“Distúrbios nos bairros da Grande Lisboa: que região é esta?”, perguntava há dias um dos nossos órgãos de comunicação social. A questão faz sentido, na medida em que tudo foi espoletado pela aparente ligeireza que se pretendeu associar à morte de Odair Moniz – um cidadão nascido em Cabo Verde e morador no Bairro do Zambujal (Amadora) –, após ter sido baleado por um agente da PSP no Bairro da Cova da Moura (também no concelho da Amadora) e pela impulsiva reação de revolta dos seus próximos de relação ou condição perante a impunidade que parecia tender a prevalecer.
Pois a dita região é exatamente aquela que surge bem identificada na capa do “Público” que acima se reproduz, uma região em que a desigualdade gritante se aprofunda por força de um afluxo constante de pessoas (nacionais e estrangeiras) em busca de melhores condições de vida e trabalho – isto no quadro de um país que evidencia as variações populacionais que abaixo se apresentam (para os anos já transcorridos deste século XXI) e que um recente editorial de Sónia Sapage descrevia liminarmente do seguinte modo: “Somos um país de dez milhões de pessoas que tem quase três milhões a viver às portas de Lisboa, um valor que aumentou ligeiramente entre os Censos de 2011 e os de 2021. Na Área Metropolitana do Porto estão mais 1,7 milhões. Feitas as contas, somos um pequeno país de 92 mil quilómetros quadrados em que praticamente metade da população vive em duas grandes regiões urbanas, ambas no litoral, com todos os problemas que daí advêm.“ Dito de outros modos, integralmente compatíveis entre si: trata-se de uma região que que o meu colega de blogue já aqui caraterizou em termos de níveis e custos concentracionários insuportáveis e ingeríveis; a mesma região que eu também já aqui caraterizei, com recurso à investigação de Andrés Rodríguez-Pose, como sendo aquela que em Portugal mais afundada se encontra em indicadores típicos da chamada “armadilha de desenvolvimento” (mapas mais abaixo).
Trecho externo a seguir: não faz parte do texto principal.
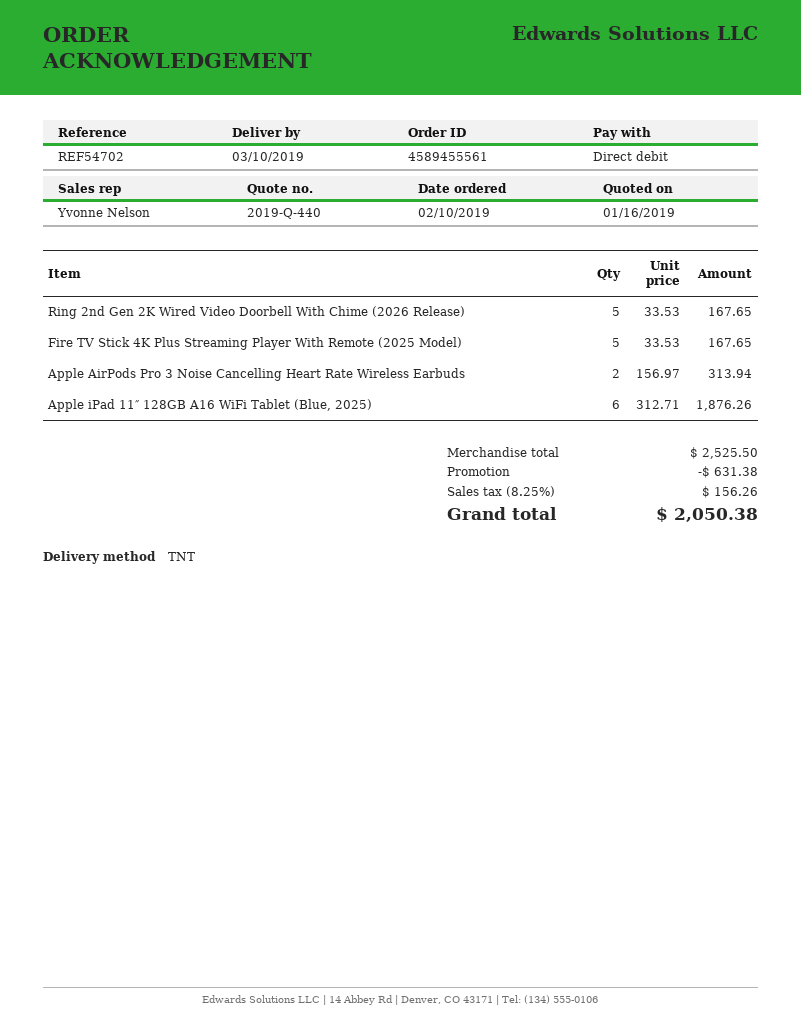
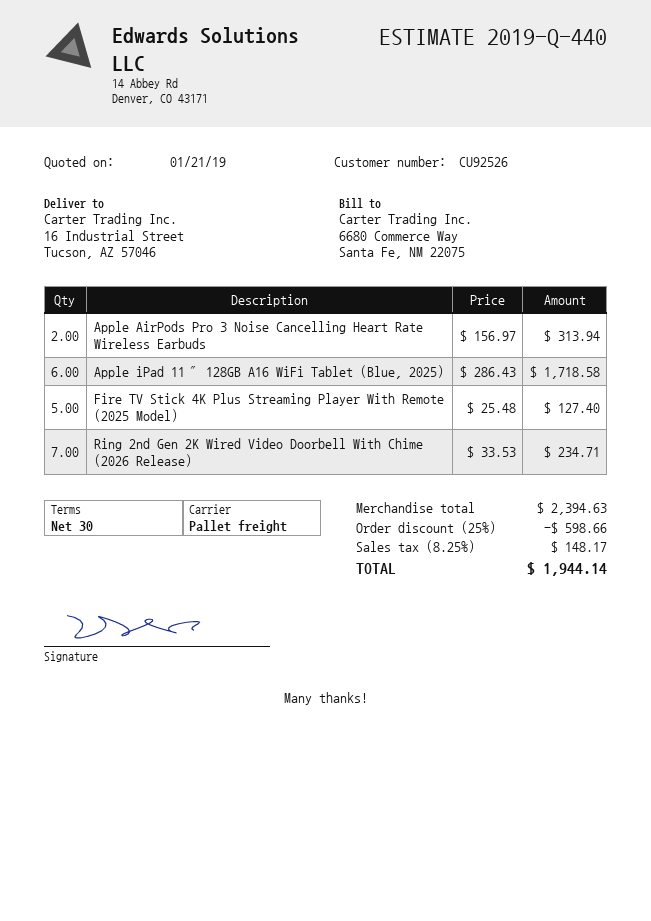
quote date: 2019-01-16 -> 2019-01-21
shipping method: TNT -> pallet freight
Ring 2nd Gen 2K Wired Video Doorbell With Chime (2026 Release): 5 x 33.53 = 167.65 -> 7 x 33.53 = 234.71
Fire TV Stick 4K Plus Streaming Player With Remote (2025 Model): 5 x 33.53 = 167.65 -> 5 x 25.48 = 127.40
Apple iPad 11″ 128GB A16 WiFi Tablet (Blue, 2025): 6 x 312.71 = 1876.26 -> 6 x 286.43 = 1718.58
subtotal: 2525.50 -> 2394.63
discount: 631.38 -> 598.66
tax: 8.25% = 156.26 -> 8.25% = 148.17
total: 2050.38 -> 1944.14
Ora foi perante algumas resultantes trágicas destas realidades incontornáveis reveladas por toda uma região alargada que se estende em volta da nossa Capital, e que cada vez mais fazem de Lisboa uma “cidade perdida” (cito Miguel Sousa Tavares), que tantos por cá se pronunciaram e muitos se manifestaram por estes dias. De tudo quanto se disse, quero apenas salientar duas tomadas de posição: a da inutilidade política fundamental que voltou a mostrar ser timbre do nosso ministro da Defesa Nacional (“já chega”, disse ele, quando é de puro bom senso assumir que, se nada tiveres a acrescentar de válido, te limites ao silêncio!) e a das declarações matarruanas e instigadoras provenientes do provocador líder parlamentar do “Chega” – a balbúrdia que crescentemente reina no retângulo não vai ser enfrentada/ultrapassada enquanto os nossos responsáveis (políticos mas também sociais e institucionais) se mantiverem agarrados às simultâneas salvaguarda preferencial dos seus interesses próprios e salvação minimalista das suas culpas e más consciências através de apelos cínicos a uma normalidade que mais não se traduz que por mudanças estritas e marginais num status quo apodrecido e dificilmente regenerável.